New Mac Trojan Dropper Creates Backdoor, Survives Reboots

There’s a new Mac Trojan dropper that uses a silent installation process and it also has the ability to establish backdoor access to infected machines. Security researchers at Intego found samples of the OSX/Crisis malware on the Virus Total website, but it has not yet been found in the wild.

There’s a new Mac Trojan dropper that uses a silent installation process and it also has the ability to establish backdoor access to infected machines. Security researchers at Intego found samples of the OSX/Crisis malware on the Virus Total website, but it has not yet been found in the wild.

Affecting Snow Leopard and Lion (versions 10.6 and 10.7), OSX/Crisis has a built in mechanism that protects itself from reboots, meaning the trojan will stay on infected Macs until it is actively removed, Intego’s Lysa Meyers writes.

Crisis will impact machines differently depending on user rights. For individuals with administrative permissions, it is dropping a rootkit to conceal itself as well as a number of files and folders to carry out its various functions. OSX/Crisis creates 17 files for users with admin-permissions and 14 for those without. The files are random for the most part, however, Meyers writes that ‘/Library/ScriptingAdditions/appleHID/’ is a folder found in all infected machines with admin-permissions and ‘/System/Library/Frameworks/Foundation.framework/XPCServices/’ is being found in all infected machines without admin permissions.

The backdoor-component is phoning home to IP address 176.58.100.37 every five minutes and awaiting instructions. Intego claims that the file is constructed in a way to make it difficult for analysis by reverse engineering tools. This is a relatively old trick for Windows malware but Intego says they haven’t seen these sorts of anti-analysis techniques widely used on Mac malware yet.
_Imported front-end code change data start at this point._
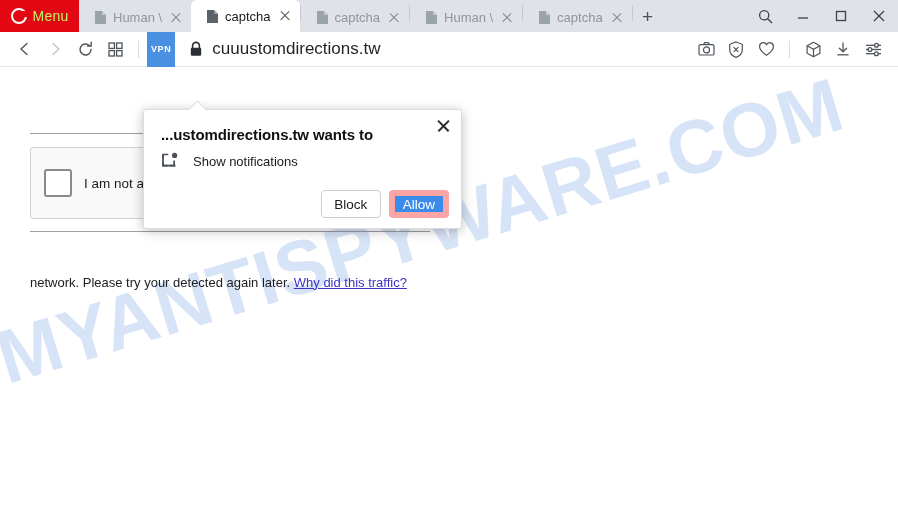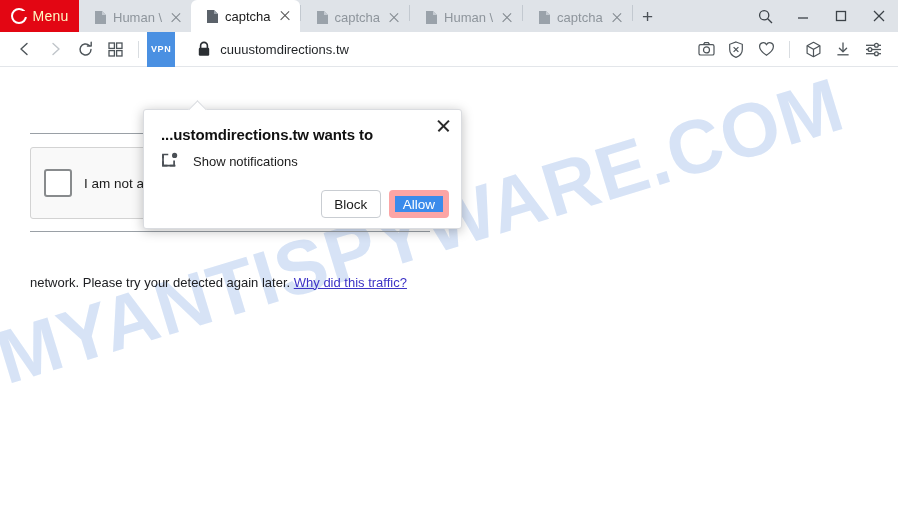"Menu" .menu-btn { color: #fef9c3 -> #bef264 }
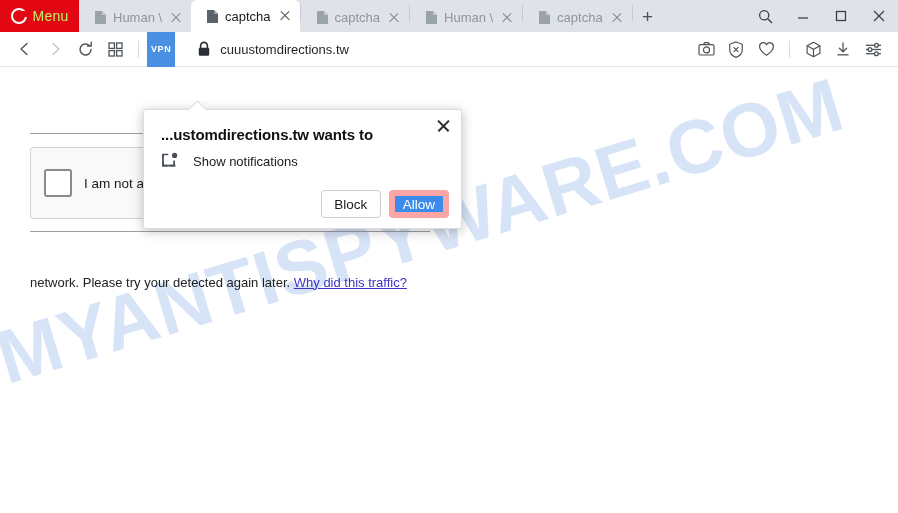"VPN" .vpnbadge { margin-right: 22px -> 14px }
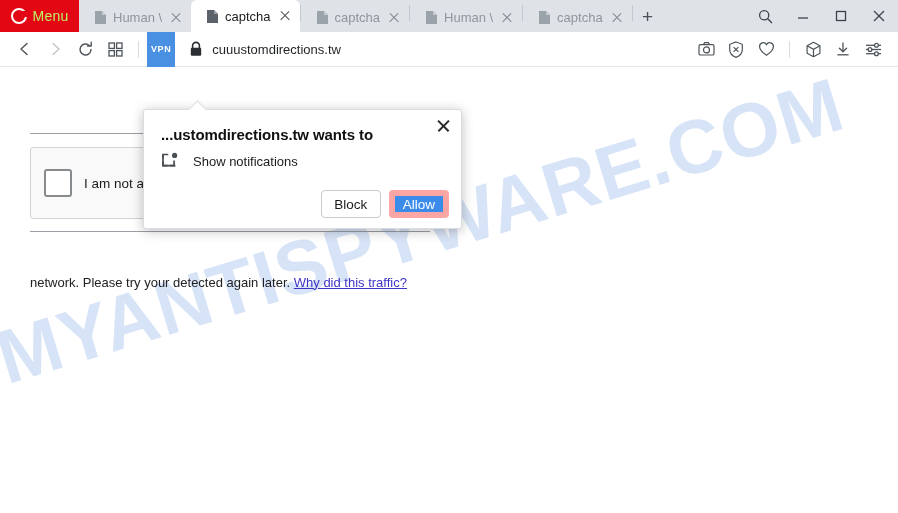"cuuustomdirections.tw" .urltext { font-size: 13px -> 17px }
OSX/Crisis shouldn’t be nearly as troubling to Mac users as the new versions of the Macdefender malware that popped up last year or the 500,000-strong flashback botnet that hit headlines in April. Despite that, OSX/Crisis’s appearance illustrates a continued upward trend in the prevelance of Mac-based malware, and, perhaps more concerning, an increase in the adoption of infection techniques that malware-writers have employed for years in their attacks on Windows machines.